Work to complete:
If an entry contains a picture, leave the picture out and reproduce everything else in the records below exactly.

Dataset:
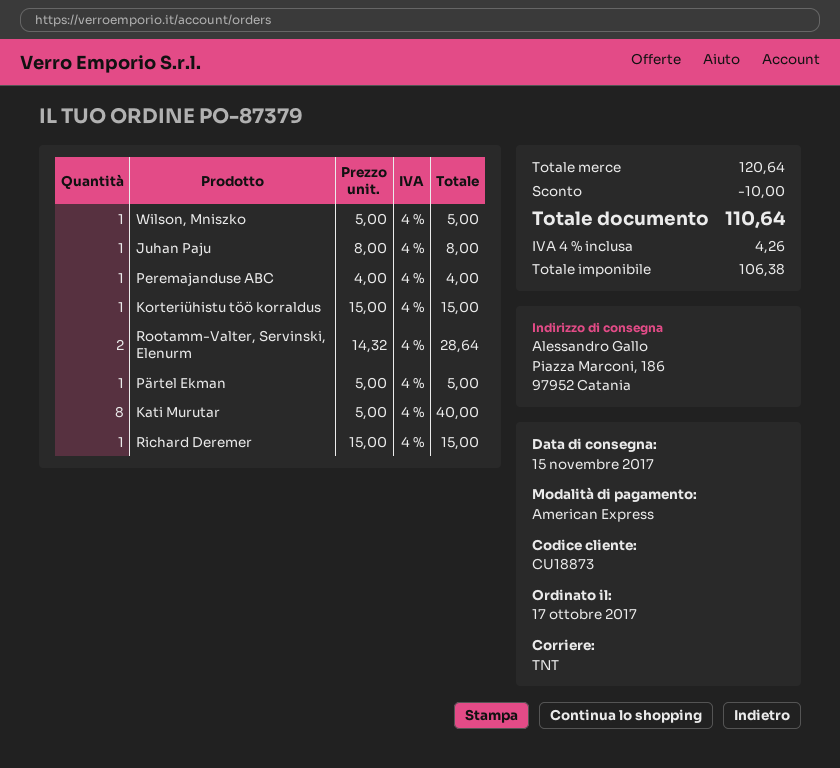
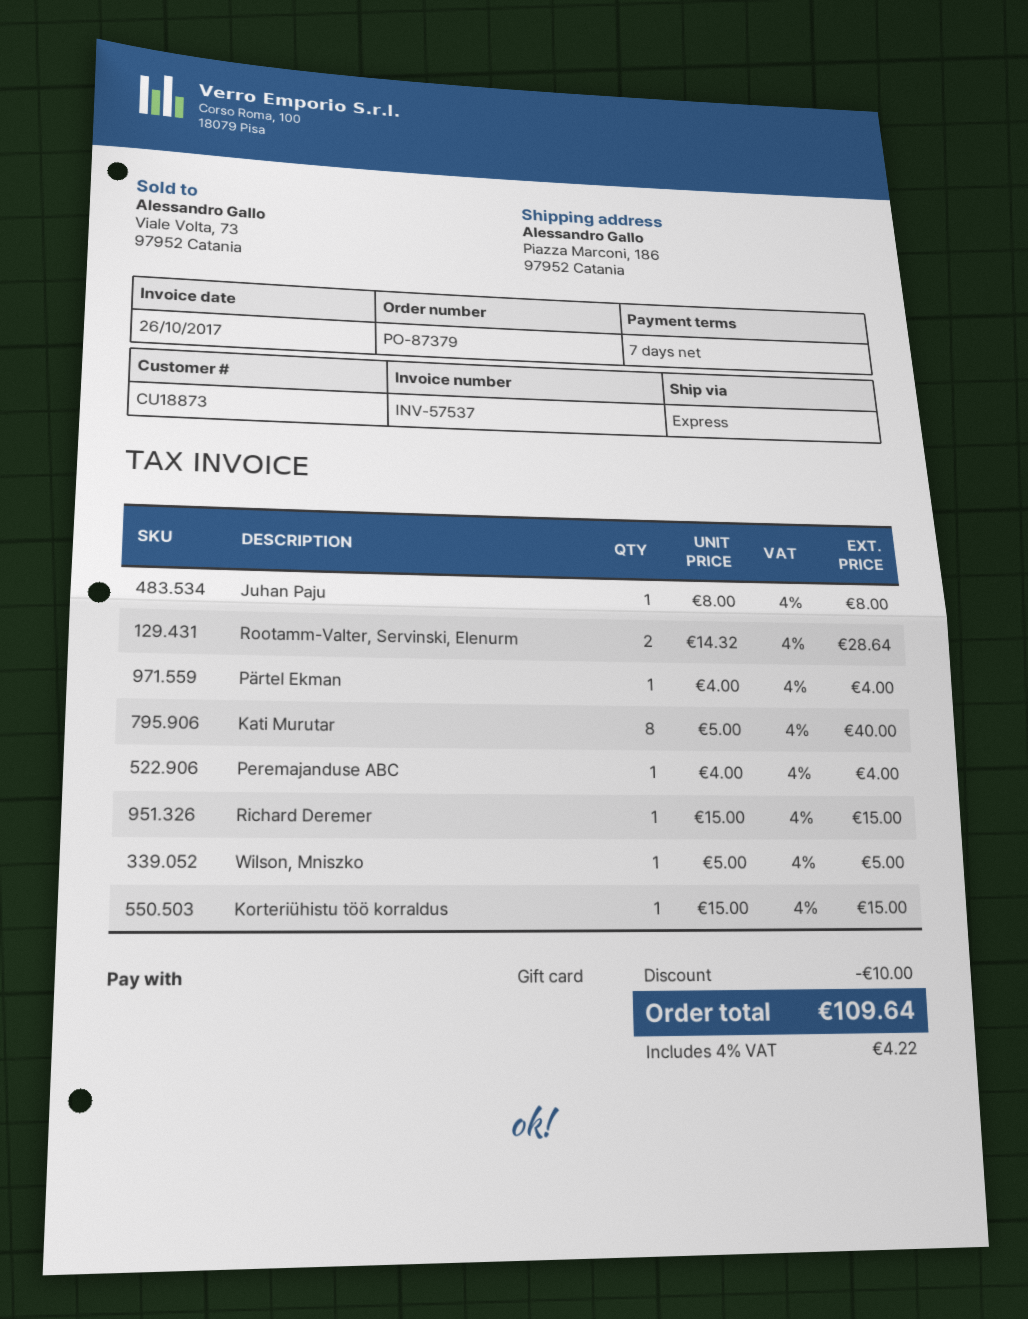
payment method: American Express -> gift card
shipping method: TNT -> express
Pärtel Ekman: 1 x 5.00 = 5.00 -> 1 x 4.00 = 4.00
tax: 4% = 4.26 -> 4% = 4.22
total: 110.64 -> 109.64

Solution to this task:
payment method: American Express -> gift card
shipping method: TNT -> express
Pärtel Ekman: 1 x 5.00 = 5.00 -> 1 x 4.00 = 4.00
tax: 4% = 4.26 -> 4% = 4.22
total: 110.64 -> 109.64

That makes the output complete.